Nothing but a number is expected: the count of lines in the data below that include "none".

Data in this exercise:

——————————

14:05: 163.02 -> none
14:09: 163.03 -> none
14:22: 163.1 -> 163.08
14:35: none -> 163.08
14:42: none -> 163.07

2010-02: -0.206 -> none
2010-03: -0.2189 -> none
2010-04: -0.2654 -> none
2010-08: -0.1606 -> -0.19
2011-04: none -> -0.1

——————————

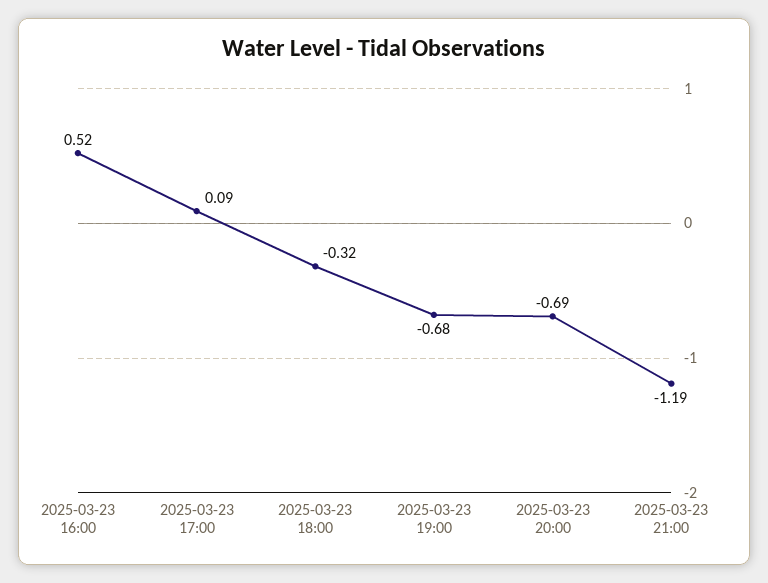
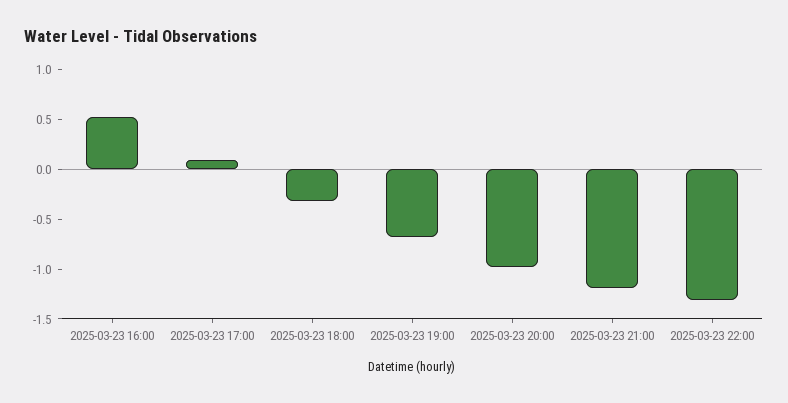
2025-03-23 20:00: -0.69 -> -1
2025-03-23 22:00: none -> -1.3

——————————

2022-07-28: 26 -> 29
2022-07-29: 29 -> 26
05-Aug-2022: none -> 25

——————————

Exercise solution: 10